◆ Task details
Reproduce word for word, from the entries below, the line with "Meas. 23(2-3) (1994) pp. 413-417.", the line with "- [8] T. Hashimoto, N.", and every line between them, and nothing more.

··· Material shown ···

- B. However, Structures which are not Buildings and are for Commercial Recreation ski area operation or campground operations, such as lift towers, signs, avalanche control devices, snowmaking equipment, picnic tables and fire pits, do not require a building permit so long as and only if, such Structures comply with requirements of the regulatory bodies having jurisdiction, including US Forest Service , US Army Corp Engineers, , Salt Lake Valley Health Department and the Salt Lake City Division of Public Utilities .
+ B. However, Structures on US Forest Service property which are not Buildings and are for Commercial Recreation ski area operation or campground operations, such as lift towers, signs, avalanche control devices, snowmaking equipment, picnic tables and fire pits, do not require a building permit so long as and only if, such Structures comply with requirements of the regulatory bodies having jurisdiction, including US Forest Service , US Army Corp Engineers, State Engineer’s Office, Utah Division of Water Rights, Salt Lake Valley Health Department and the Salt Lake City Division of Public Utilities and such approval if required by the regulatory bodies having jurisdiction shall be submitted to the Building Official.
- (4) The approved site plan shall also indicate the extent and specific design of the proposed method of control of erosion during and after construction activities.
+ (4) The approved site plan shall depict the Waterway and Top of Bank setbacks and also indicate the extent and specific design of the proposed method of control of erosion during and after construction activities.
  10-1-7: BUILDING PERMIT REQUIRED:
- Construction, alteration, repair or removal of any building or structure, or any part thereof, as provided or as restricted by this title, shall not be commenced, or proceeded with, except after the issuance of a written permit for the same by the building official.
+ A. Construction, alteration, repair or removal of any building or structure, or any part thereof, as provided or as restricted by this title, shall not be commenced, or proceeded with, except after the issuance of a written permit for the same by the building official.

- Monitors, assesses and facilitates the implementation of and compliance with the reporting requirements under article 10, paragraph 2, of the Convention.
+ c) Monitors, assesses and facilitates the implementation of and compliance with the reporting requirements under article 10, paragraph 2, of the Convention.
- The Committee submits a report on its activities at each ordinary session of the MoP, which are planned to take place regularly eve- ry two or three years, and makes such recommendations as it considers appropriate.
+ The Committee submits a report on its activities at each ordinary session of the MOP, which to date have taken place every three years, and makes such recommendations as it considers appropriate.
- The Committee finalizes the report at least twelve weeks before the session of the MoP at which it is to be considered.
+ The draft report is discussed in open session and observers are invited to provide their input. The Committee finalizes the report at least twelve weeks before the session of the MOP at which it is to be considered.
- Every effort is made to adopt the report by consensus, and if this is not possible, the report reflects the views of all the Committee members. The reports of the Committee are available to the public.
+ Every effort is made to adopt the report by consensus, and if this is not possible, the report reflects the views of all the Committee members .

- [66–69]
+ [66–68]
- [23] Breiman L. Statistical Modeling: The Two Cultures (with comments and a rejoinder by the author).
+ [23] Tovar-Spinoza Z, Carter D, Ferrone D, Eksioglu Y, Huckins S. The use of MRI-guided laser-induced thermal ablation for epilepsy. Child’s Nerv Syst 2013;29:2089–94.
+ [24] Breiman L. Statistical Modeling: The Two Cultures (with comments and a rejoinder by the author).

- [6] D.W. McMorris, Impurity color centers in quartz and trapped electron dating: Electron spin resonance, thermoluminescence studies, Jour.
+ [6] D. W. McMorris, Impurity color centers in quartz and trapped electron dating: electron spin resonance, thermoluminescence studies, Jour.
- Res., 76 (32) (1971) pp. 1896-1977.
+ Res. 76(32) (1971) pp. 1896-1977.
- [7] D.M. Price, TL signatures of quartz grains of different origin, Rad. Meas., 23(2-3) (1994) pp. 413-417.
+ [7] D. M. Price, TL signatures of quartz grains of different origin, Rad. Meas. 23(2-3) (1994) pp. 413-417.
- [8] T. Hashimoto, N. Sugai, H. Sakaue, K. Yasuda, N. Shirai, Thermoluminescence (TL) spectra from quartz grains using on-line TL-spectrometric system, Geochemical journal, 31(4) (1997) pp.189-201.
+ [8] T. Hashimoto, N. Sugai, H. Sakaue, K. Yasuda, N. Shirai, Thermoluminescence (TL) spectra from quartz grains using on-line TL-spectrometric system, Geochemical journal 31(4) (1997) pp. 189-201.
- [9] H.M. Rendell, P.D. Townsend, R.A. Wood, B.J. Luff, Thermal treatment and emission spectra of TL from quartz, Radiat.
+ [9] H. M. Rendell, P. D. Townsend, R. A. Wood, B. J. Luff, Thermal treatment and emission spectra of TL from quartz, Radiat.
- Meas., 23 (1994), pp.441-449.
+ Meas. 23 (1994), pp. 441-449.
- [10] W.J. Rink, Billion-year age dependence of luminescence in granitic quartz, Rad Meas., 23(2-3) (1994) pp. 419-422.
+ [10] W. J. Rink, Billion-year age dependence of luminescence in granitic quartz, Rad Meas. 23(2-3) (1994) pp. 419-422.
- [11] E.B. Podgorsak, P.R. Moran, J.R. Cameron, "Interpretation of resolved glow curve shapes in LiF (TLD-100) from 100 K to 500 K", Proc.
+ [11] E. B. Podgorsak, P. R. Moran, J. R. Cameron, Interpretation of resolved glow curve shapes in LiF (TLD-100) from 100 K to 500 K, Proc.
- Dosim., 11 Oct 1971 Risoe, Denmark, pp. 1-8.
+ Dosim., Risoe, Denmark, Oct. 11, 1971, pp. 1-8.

···

◆ Completed exercise
+ [7] D. M. Price, TL signatures of quartz grains of different origin, Rad. Meas. 23(2-3) (1994) pp. 413-417.
- [8] T. Hashimoto, N. Sugai, H. Sakaue, K. Yasuda, N. Shirai, Thermoluminescence (TL) spectra from quartz grains using on-line TL-spectrometric system, Geochemical journal, 31(4) (1997) pp.189-201.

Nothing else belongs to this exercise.